Finally, we observe that an interesting interpretation for $m \cos{\beta}$
and $m \sin{\beta}$ in eqs.(\ref{eq.85},\ref{eq.86}) and
eqs.(\ref{eq.100},\ref{eq.101}) would be that of longitudinal
and transversal masses, respectively. Further possible interpretations
along this line will be postponed for another occasion.

 \section{Conclusions}

In this paper we obtained a spinorial representation of Maxwell
equations and showed how it can be put in a form which is identical
to Dirac equation in the free case. We also discussed certain conditions
under which that equation can be really interpreted as Dirac equation.
These conditions are related to the interpretation of the mass
term, and we developed possible interpretations along some of
de Broglie ideas. The natural unit of mass, or the natural unit
of length, appears in our approach due to the theorem we proved which
gives eq.(\ref{eq.32}) relating electromagnetic and spinor fields.
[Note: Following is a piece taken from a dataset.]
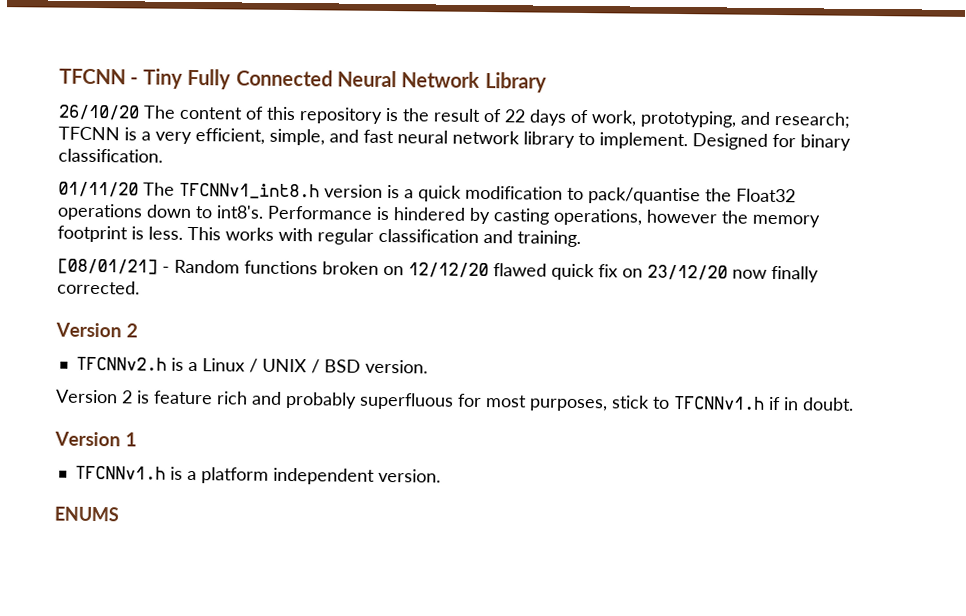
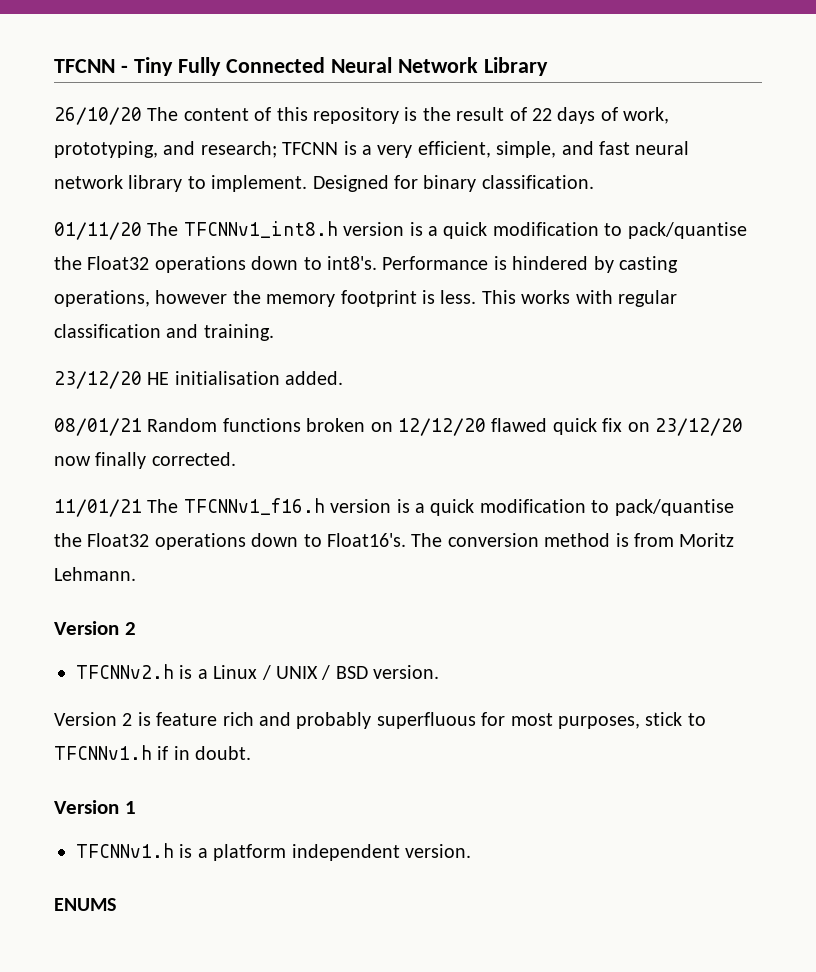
[57,258,170,275] [08/01/21] - -> [54,371,344,389] [54,418,142,436] 23/12/20 HE initialisation added. // 08/01/21
(140, 287) none -> [54,498,734,517] [54,533,735,550] [54,567,136,581] // 11/01/21 The TFCNNv1_f16.h version is a quick modification to pack/quantise the Float32 operations down to Float16's. The conversion method is from Moritz Lehmann.

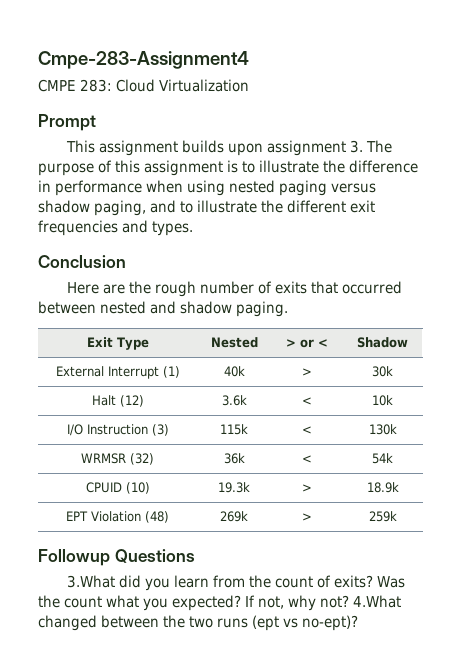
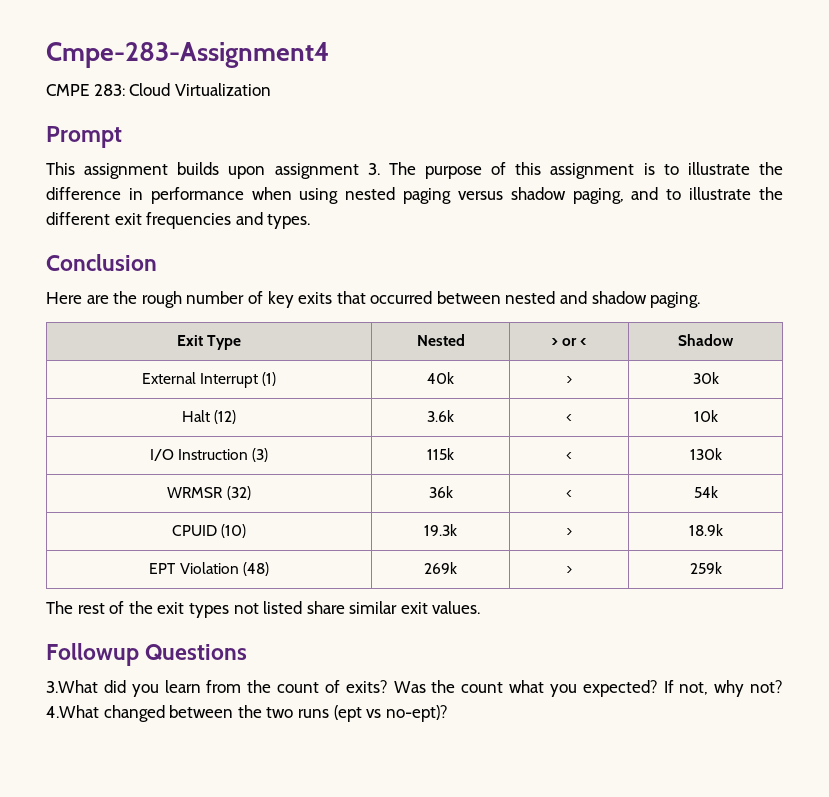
(272, 287) none -> [267,291,294,308] key
(397, 516) none -> [46,601,481,618] // The rest of the exit types not listed share similar exit values.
A problem to be considered in another occasion is the case when we
have sources. In fact, the above relationship between Maxwell and
Dirac equations emerged from the free Maxwell equations. However,
we have a current $e\psi\gamma_0 \tilde{\psi}$ which is a source of
a self-field; that is, we have a feedback process. Studies in this
case can be found in \cite{Cam90}.

We also speculate on an alternative interpretation
by splitting the Dirac-Hestenes spinor in a phase given by the
action function and a spinor to which we associate a ``quantum''
electromagnetic field according to a theorem which we proved.
This scheme is consistent once that ``quantum'' electromagnetic
field satisfies the free Maxwell equations.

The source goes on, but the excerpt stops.